Monday 25 January 2010

birthday

wow, what a nice day! I got up, had my breakfast prepared by the FH, did the 'Thriving and Surviving' Online Workshop and Study, supported by The Bonita Trust [this is an online study done by Macmillan Cancer Support, in partnership with Stanford University School of Medicine in the United States]. It is hopefully going to help us cancery types to 'cope' better. A 6 week, highly-interactive, online small-group workshop designed to give us ways to make our lives less stressful and more rewarding, and to give us tools to take care of our health. Gotta be good. Will report back on this. Chuffed  to be accepted, as only 24 people were. Must have been LOADS of applications.

So. Birthday stuff. Had a book I REALLY wanted from the parents. I've been waiting for the translation for ages. Chuffed. untitled

Lots of cards, emails, phone calls and an amazing amount of messages on Facebook! Thanks peeps!  I WILL get back to you! Promise…

The FH took me to The Warren Inn for lunch.

DSC_0008 I had Haggis! Never had it before, and as it's Burns Day, I felt it a good choice. Always nice to try something new – and it was scrumptious! Unfortunately I looked for the recipe afterwards…hmm. Delete THAT from the brain!! Haggis with neeps and tatties…yay!! Always good to eat ALL the bits of an animal if you must insist on killing the poor creature in the first place. FH had turkey and ham pie. I reckon my choice was best.

7762-Mmmm--Haggis-0

After a rather interesting drive through the Moor [there's a miniature Pony Club out there!! Great for The Granddaughter], I had to go and have a nose and throat swab at the GP's. Fascinating. It's a new thing they do, check one for MRSA before surgery – the poor nurse was going bezzo, as she didn't have the correct forms to send off all this snot and saliva with. She called the RD&E, and we are hoping for the best!

Then circuit training. Uff! But at least that burnt off the old Haggis eh? And I came home to a stunning Pinot Grigio [more pressies! thank you Julie!].

DSC_0043

And my new and uber cool kettle! Julie went mad – had a frenzy at Darts farm – bloody nice kettle!! I will be making her a coffee with it tomorrow to christen it.

aga kettle

And last but not least, more flowers. From Judi – so nice. Loved today – I think I'll just have a birthday every day!

DSC_0039

Saturday 23 January 2010

three times lucky?

hmm. This week, I am the proud owner of three horrid things.

One: an 'abnormality' in my abdomen. That's sort of the worst one. But we try not to think about that!

Two: a big lump of flesh removed from the back of my ankle. Which has STILL not stopped bleeding!

Three: a great bloody scab on my knee – where I smashed it on the desk drawer yesterday. I only noticed this in the bath this evening.

I am actually quite a disaster prone person. I have walked in my sleep a lot – once I fell down the stairs and broke my ribs in the middle of the night. That was an amusing visit to the A&E. X-rays. Painkillers. 

Another time I fell and smashed my forehead open, knocking myself unconscious – I bled a thick pool of blood on my office floor before waking up in it [sort of glued to the tiles - yuck] thinking I'd been murdered. Handily, I hadn't been, but I was concussed for sure – I woke the FH and told him I'd called the police [which I hadn't]. He was a tad startled by my grim visage – blood pouring down my face – not very attractive. Another visit to the A&E…stitches this time.

I constantly stub my toes, rip my fingernails out at the quick and bash myself on things. I always have at least one bruise, cut or scab. Somewhere.

But I am thinking this is a good thing – the next 'thing' has to start a new roll doesn't it? A good one…and that has to be my biopsy.

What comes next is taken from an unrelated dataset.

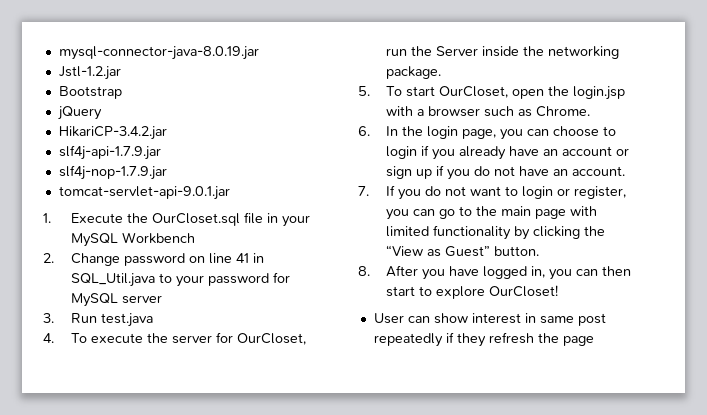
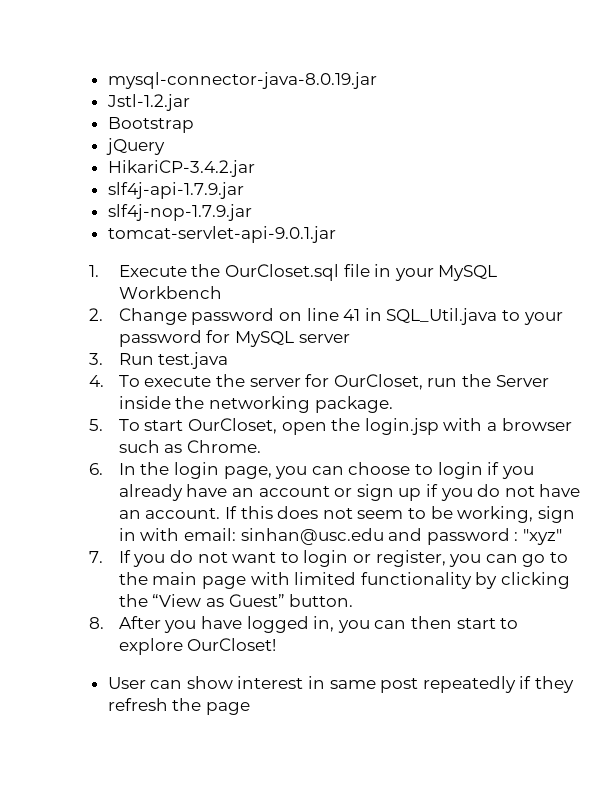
(625, 171) none -> [224,506,575,523] [118,528,562,545] If this does not seem to be working, sign in with email: sinhan@usc.edu and password : "xyz"

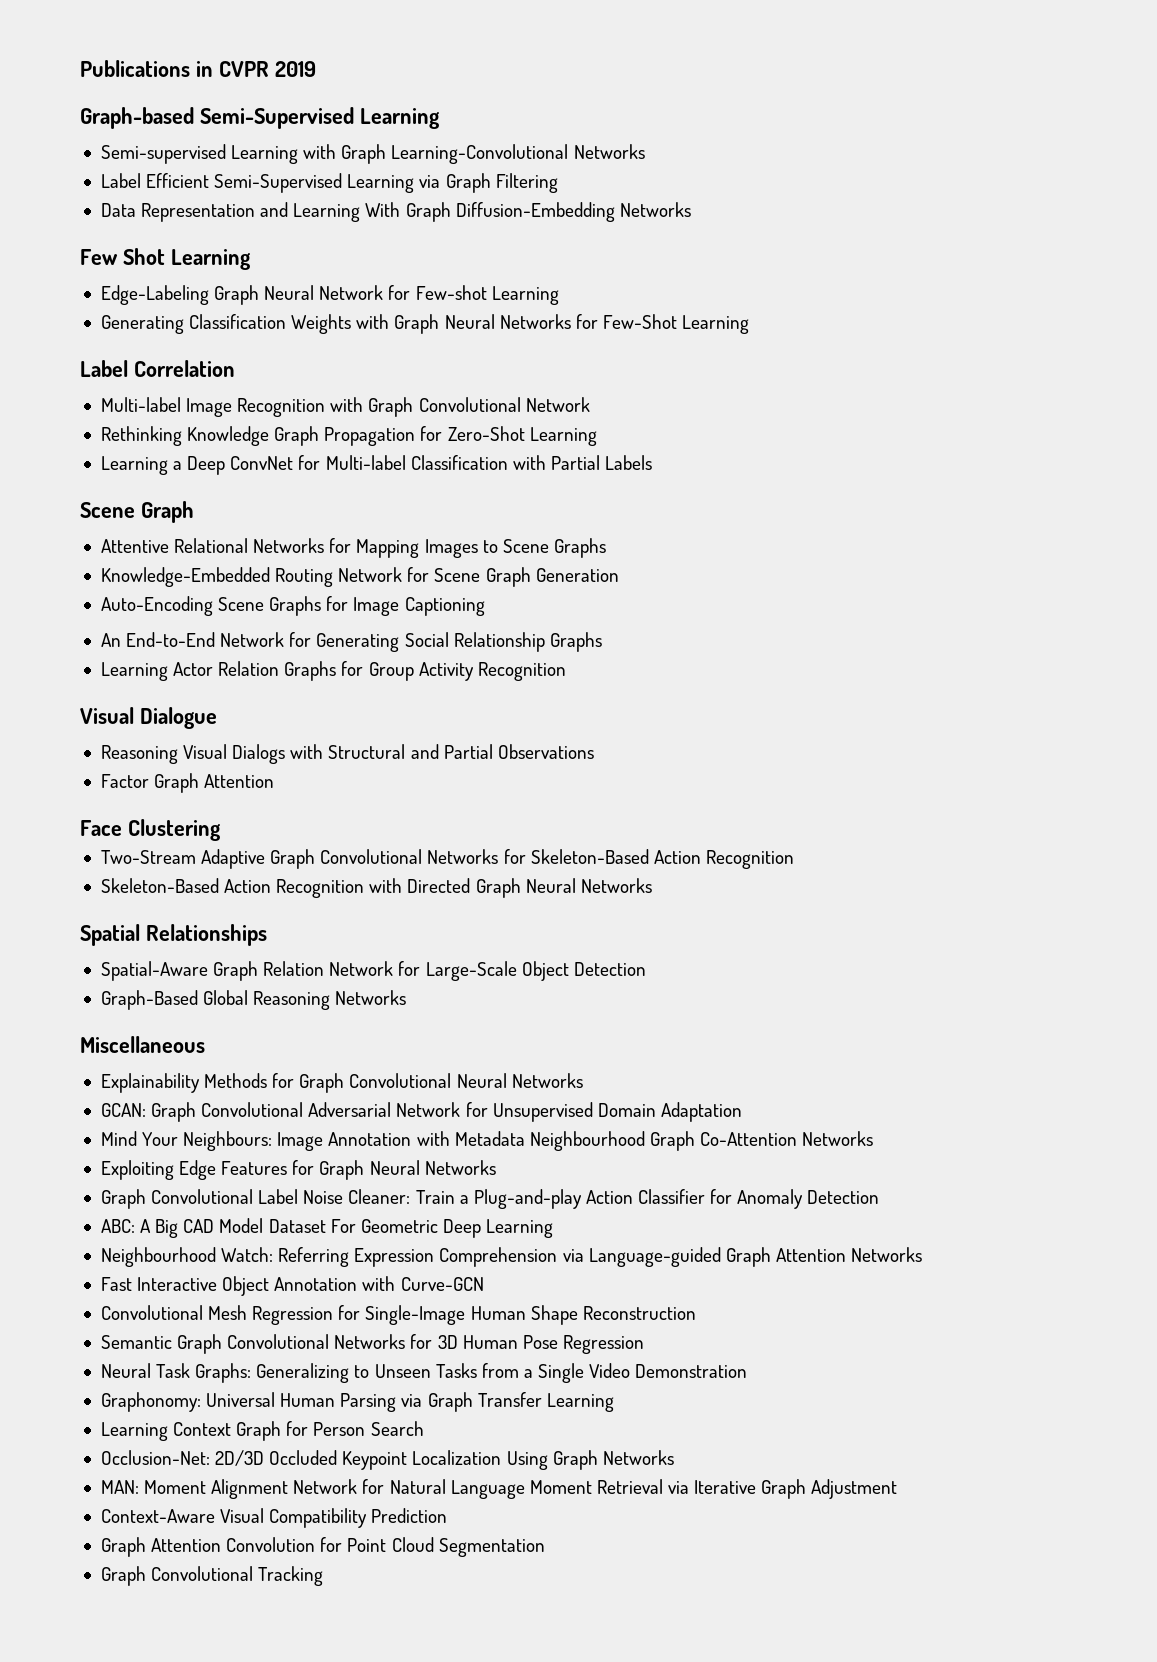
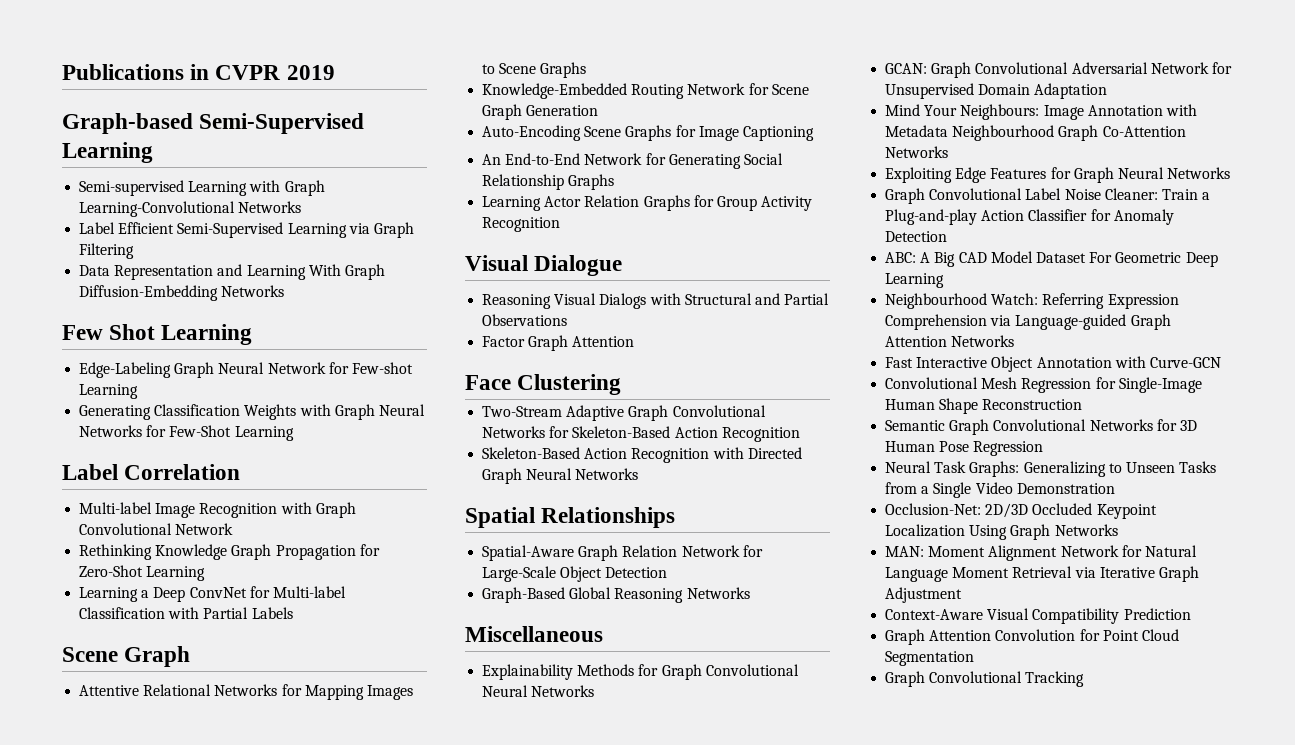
[100,1392,614,1412] [100,1421,424,1441] // Graphonomy: Universal Human Parsing via Graph Transfer Learning // Learning Context Graph for Person Search -> (1115, 488) none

Here is my nice thing of the day! A stunning bouquet of flowers from the FH for my birthday…wish you could smell them..they are divine!

DSC_0001

DSC_0003

DSC_0005

Friday 22 January 2010

letters [in scary brown envelopes]

Go back! Listen to the music! Take the time – it isn't much time. Got my hair. For the moment. Got my life – I'm going to keep it. Today I got the letters from the RD&E. Red return address gives it away every time! One was written by Renninson on the 14th January. It is now the 22nd. What? It arrived today to tell me that there was no evidence of any other 'abnormality 'on the MRI scan.

letter-01-web

Good thing I rang them a week ago and knew this already – although to be fair, I didn't realise I should be worried! Now I have a 'worry vacuum' – I should have worried, and I didn't!! Aghast! So funny – I was so startled when Gail said "I am SO pleased to tell you…" – I was gobsmacked for a moment. Speechless. Then I got with the program and I was pleased too. If they'd found any other 'abnormalities' I may have had a heart attack. Or died of a massive hot flash – who knows? Can that happen? Death By Hot Flash?

The other letter confirmed my surgery date. And told me not to drink, eat or do anything interesting on the day. Ok. I am getting used to that crap.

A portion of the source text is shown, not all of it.